Intermittent database errors in tests after updating to 4.2
In my main project I have two websocket consumers which performs a lot of database-related actions.
With channels==4.1.0 my unittests with django were proceeding smoothly without any problem (I have already removed any references to database_sync_to_async since this comment, when I switched to async ORM methods).
After I updated to channels==4.2.0 it started randomly (see later) throwing database errors after the async tests are executed:
django.db.utils.OperationalError: the connection is closed
I use a multiprocess testing and I get errors only in the process which is executing consumer-related tests only after those are exeuted, due to how tests are picked up by workers and how the interpreter/host handles threads this error may not occurr.
Hunting down into channels' history I found that in https://github.com/django/channels/pull/2101 it was introduced a work-around to prevent database_sync_to_async to close old connections by mocking close_old_connections calls in the communicator.
Shortly after, in https://github.com/django/channels/pull/2090 the consumers handle/disconnect got an explicit call to aclose_old_connections in their workflow.
My doubt is that there is an execution path in which the mock performed in the communicator is not effective against the db-closure in the consumer, but I need to get more evidences ti get what is going on and how to fix it (currently I had 1 day of errors on my development machine and now I no longer get this error locally but only on github.actions).
My doubt is that there is an execution path in which the mock performed in the communicator is not effective against the db-closure in the consumer...
Sounds likely from the description. Are you able to reduce it, even to an intermittent failure?
(pytest? Fixtures there have often shown these kind of errors, but I never dug in to see exactly why, since I don't use it myself.)
When I get more times to check on this I will try to introduce a bit of debug logs to check what is going on with connections and threads (currently I do not have enough tools).

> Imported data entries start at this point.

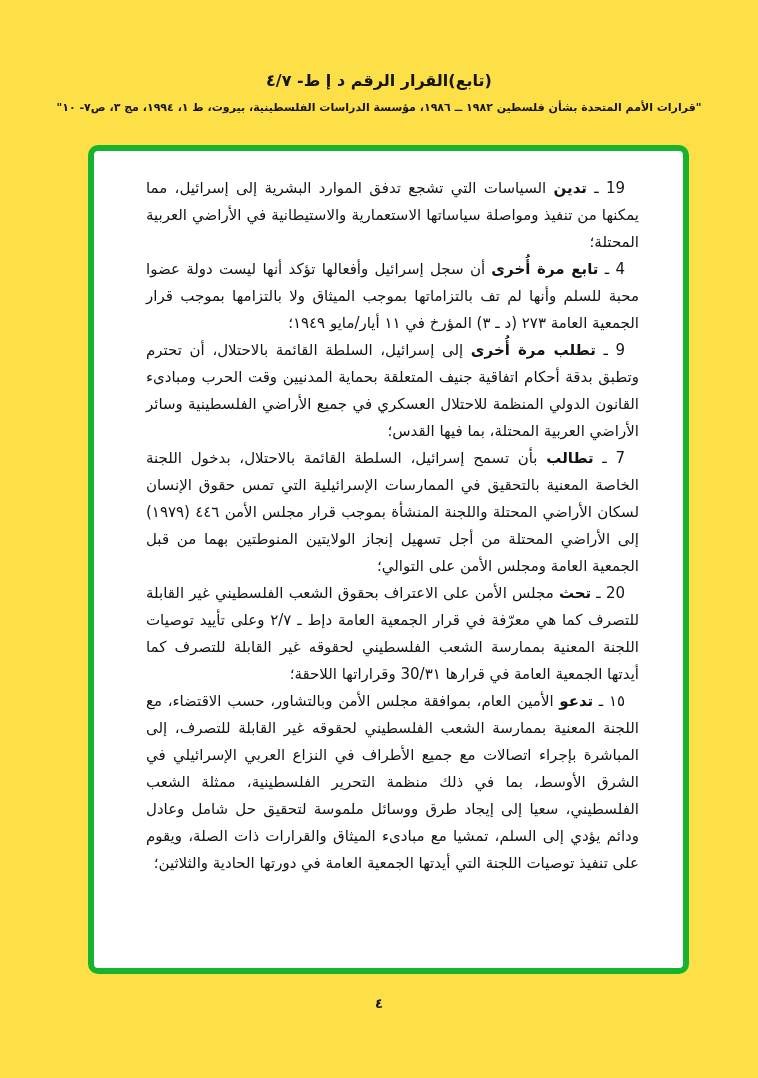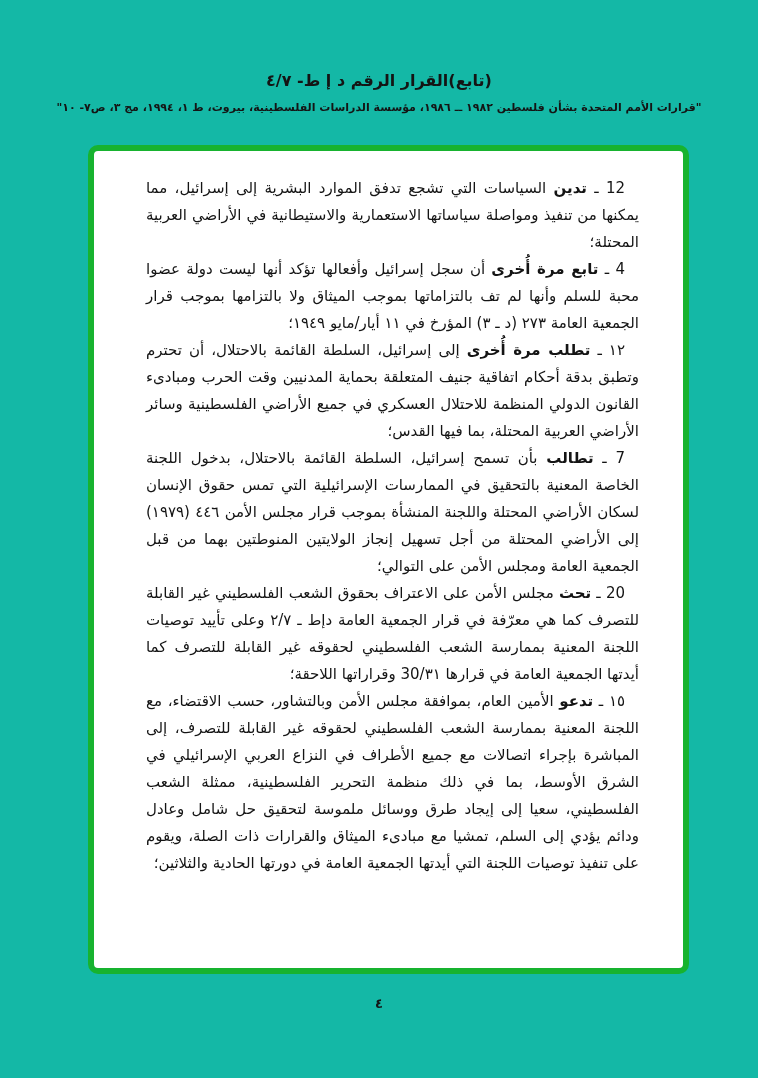"(تابع)القرار الرقم د إ ط-" .page { background: #14b8a6 -> #fde047 }
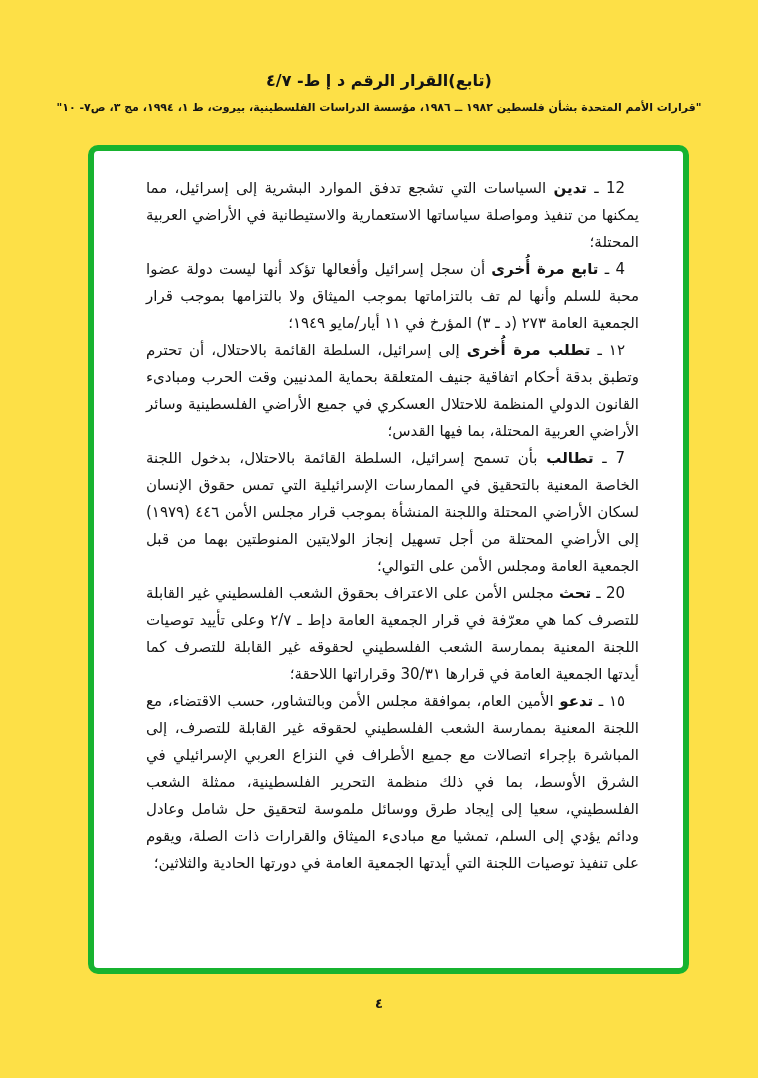"12 ـ" span { text: 12 -> 19 }
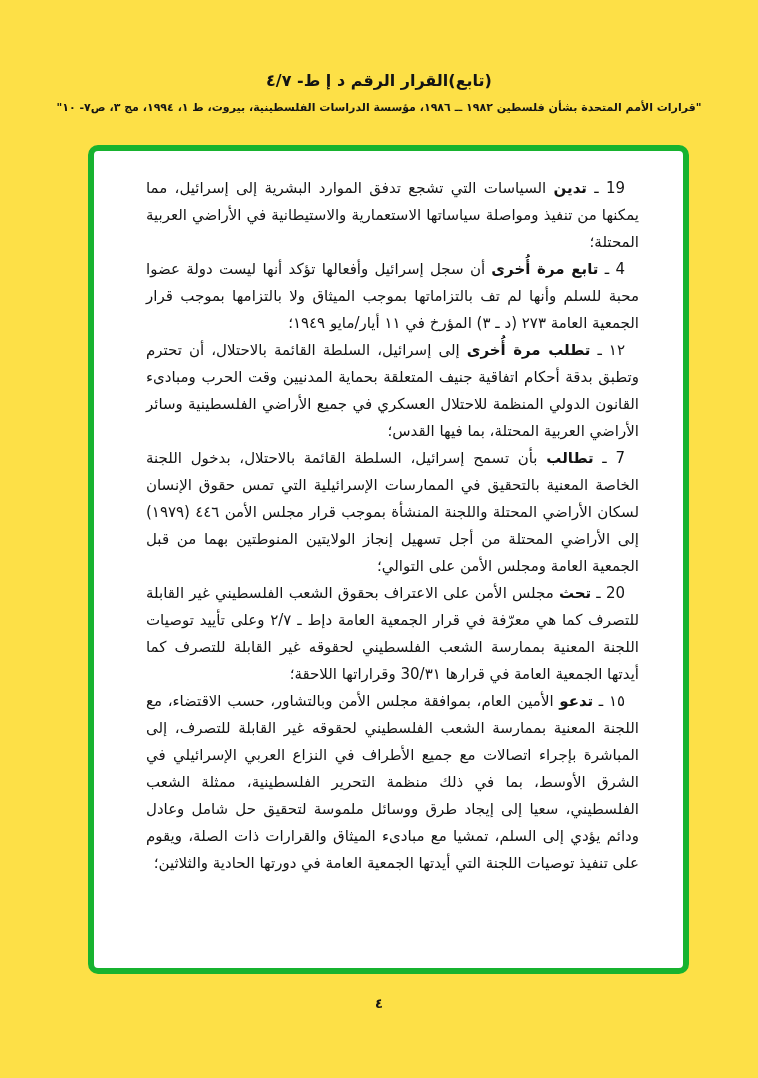"١٢ ـ" span { text: ١٢ -> 9 }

I am using pytest with pytest-xdist/pytest-django to run tests on my project while I still use django-based test-cases because I prefer them to test django. pytest, in that project, is only used for its reporting capabilities which are better than django.
Apart from this I belive that the db-cleanup should have been implemented more like in django, using signals and not by putting a direct call to close_old_connections. Having two different way to handle this task in these projects seems odd, expecially because channels relies on django.

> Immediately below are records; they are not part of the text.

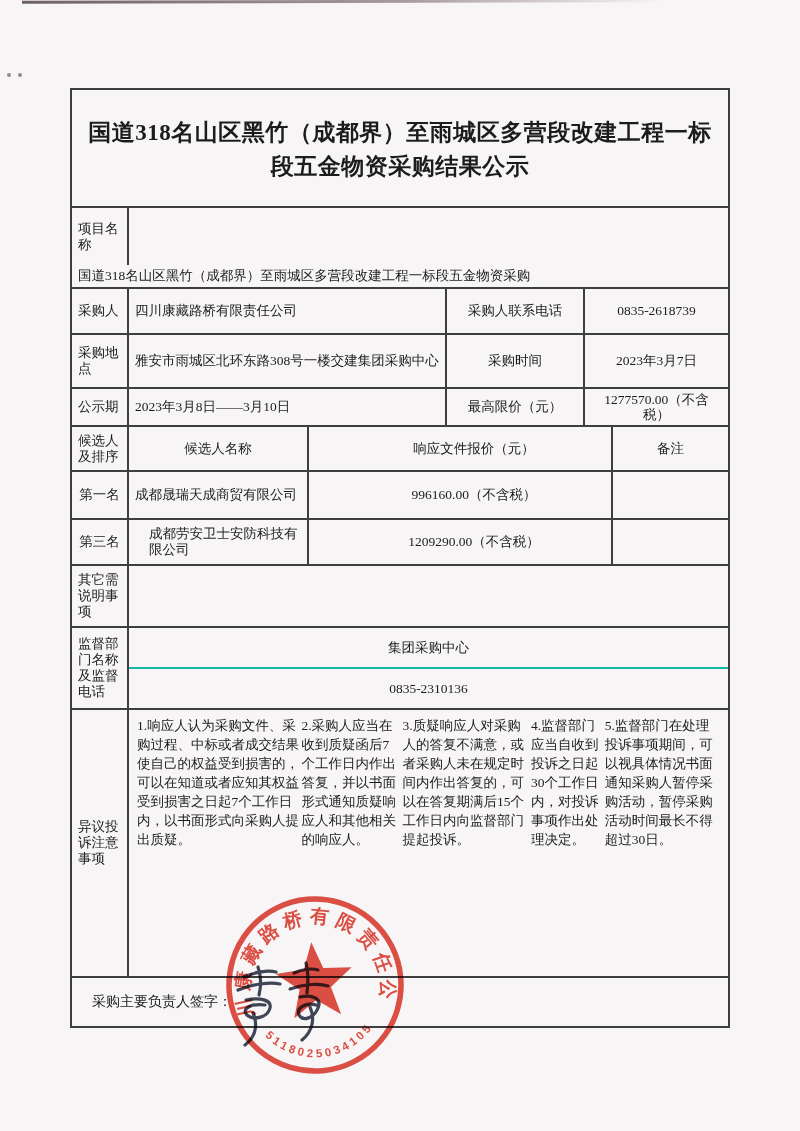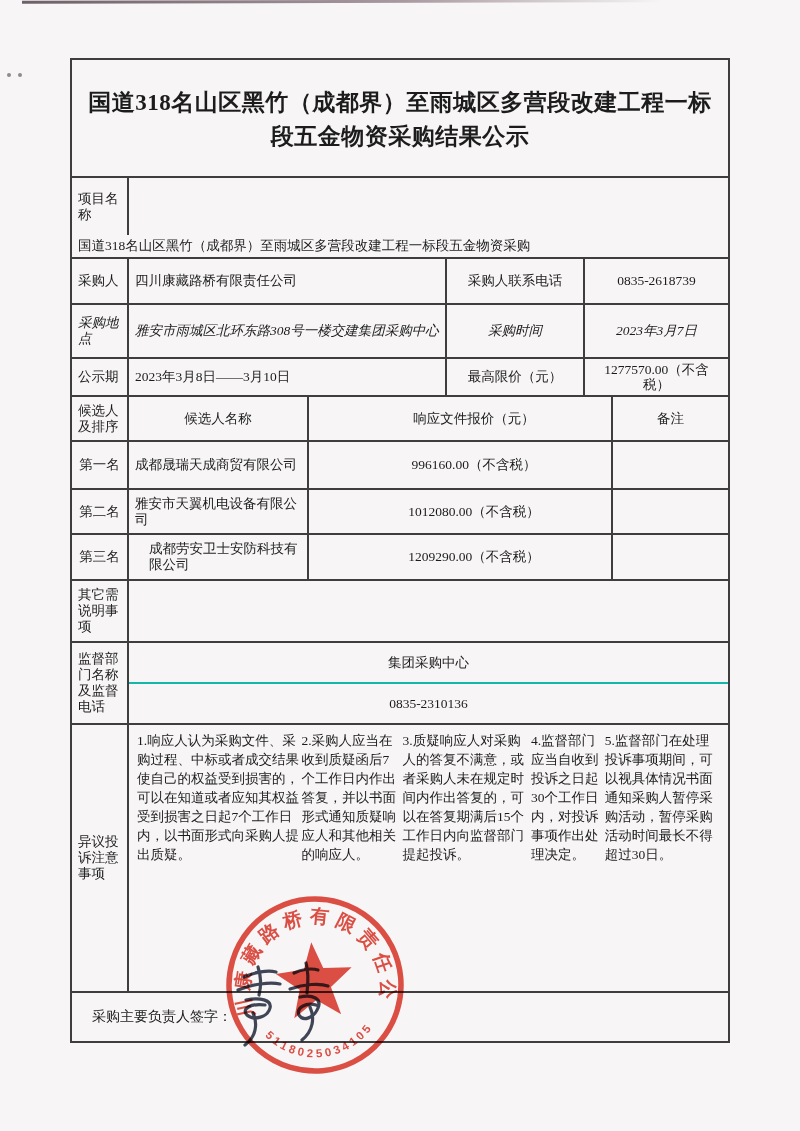"国道318名山区黑竹（成都界）至雨城区多营段改建工程一标段五金物资采购结果公示" .doc { top: 58px -> 88px }
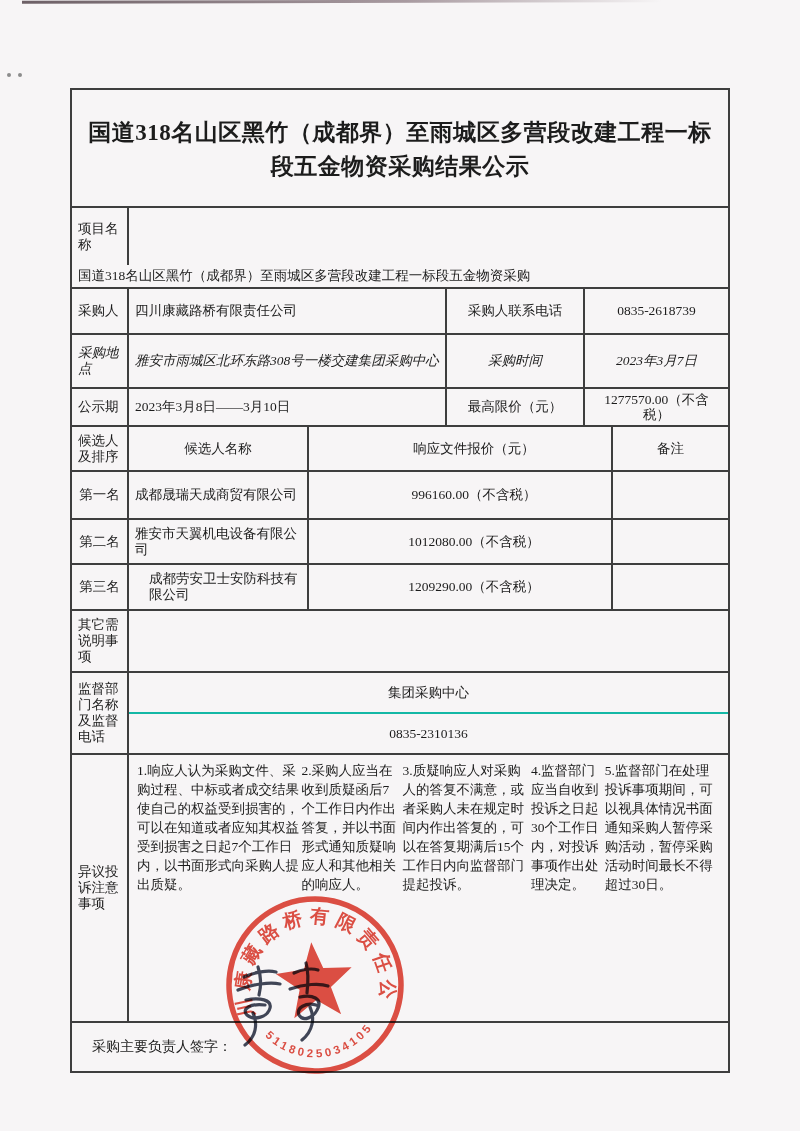"采购地点" .h-r3 { font-style: italic -> none }
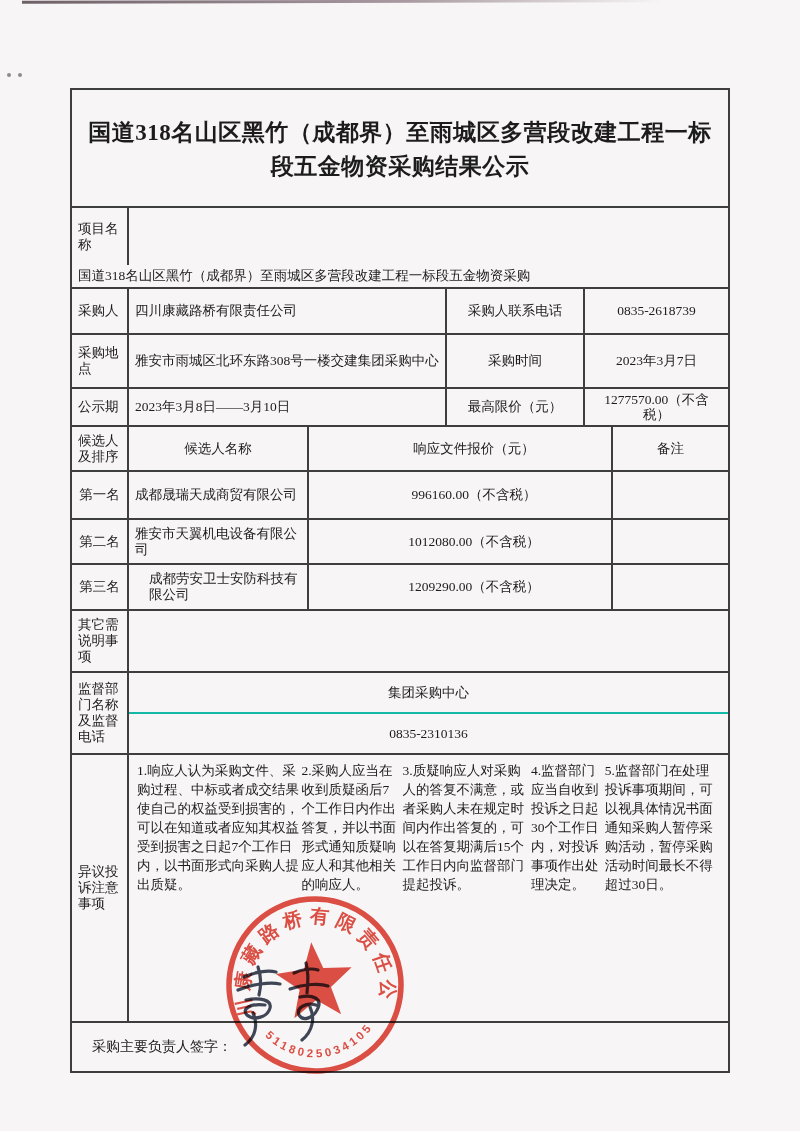"第二名" div.row { html: <div> <div>第二名</div> <div>雅安市天翼机电设备有限公司</div> <div>1012080.00（不含税）</div> <div></div> </div> -> none }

I understand that this would mean to drop support for django 4.2, because async signals were introduced in 5.0, maybe this could be done in a 5.0 release of channels?
I understand that this would mean to drop support for django 4.2, because async signals were introduced in 5.0, maybe this could be done in a 5.0 release of channels?
I think we could drop Django 4.2 from the release of 5.2, and maybe even earlier. //cc @bigfootjon
It would be good to pin down exactly what's happening here. close_old_connections shouldn't really be a problem... — the connection handler should give you a new one when you next need it... 🤔
Hi all,
Same issue here. I have a middleware for authentication and an async websocket consumer with database-related message handler to send data over the wire to a client.
However in the call to the database I get a database connection closed error.
I've also removed the database_sync_to_async decorator calls from my code to prevent closed connections but the issue is something other than this.
@francipvb make sure you read this section of the docs: https://channels.readthedocs.io/en/latest/topics/databases.html#database-connections
Particularly the part about calling close_old_connections periodically
Hello,
@francipvb make sure you read this section of the docs: https://channels.readthedocs.io/en/latest/topics/databases.html#database-connections
Particularly the part about calling
close_old_connectionsperiodically
I've read this documentation section and the consumers code directly without any success. The code just fails during tests without any good reason.
The database related code fails even inside a websocket middleware.
Do you have a sample project that reproduces the issue? Or sample code at least? It's hard to debug without the code and reproduction steps
Hello,
I will try to give you a sample project for this case.
Anyway I solved all connection related errors by writing a TransactionTestCase insthead of a TestCase.
Here is a sample project which I used for an other issue with channels and django TestCase.
I have setup a workflow which tests against channels 4.1.0 and 4.2.0, python 3.10-12 and using postgres or sqlite. Here are the results: https://github.com/sevdog/test-websocker-user-lock/actions/runs/14088653132
When I run against postgres I get the error django.db.utils.OperationalError: the connection is closed.
With the current setup I always get the error, while before I was getting it in a more randomic way (dunno it is due to pycopg or django version).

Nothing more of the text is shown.